__What the exercise asks__
For this exercise, please find the lines in the entries that include the word "teilig" and copy them.

(Change detection outputs)
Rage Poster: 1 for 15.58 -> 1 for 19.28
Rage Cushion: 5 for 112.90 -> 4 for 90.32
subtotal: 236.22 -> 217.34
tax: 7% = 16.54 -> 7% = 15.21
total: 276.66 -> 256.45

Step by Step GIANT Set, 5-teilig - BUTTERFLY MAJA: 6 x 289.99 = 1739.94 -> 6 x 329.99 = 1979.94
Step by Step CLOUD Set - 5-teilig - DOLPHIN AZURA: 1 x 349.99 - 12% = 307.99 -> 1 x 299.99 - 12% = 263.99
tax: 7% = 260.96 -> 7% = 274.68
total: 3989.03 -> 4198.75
==
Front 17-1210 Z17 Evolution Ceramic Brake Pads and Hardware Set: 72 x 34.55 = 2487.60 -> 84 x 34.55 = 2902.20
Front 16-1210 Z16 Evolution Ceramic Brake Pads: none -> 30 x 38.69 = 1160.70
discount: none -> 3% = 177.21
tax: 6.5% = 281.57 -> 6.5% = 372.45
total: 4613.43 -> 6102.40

__Your solution__
Step by Step GIANT Set, 5-teilig - BUTTERFLY MAJA: 6 x 289.99 = 1739.94 -> 6 x 329.99 = 1979.94
Step by Step CLOUD Set - 5-teilig - DOLPHIN AZURA: 1 x 349.99 - 12% = 307.99 -> 1 x 299.99 - 12% = 263.99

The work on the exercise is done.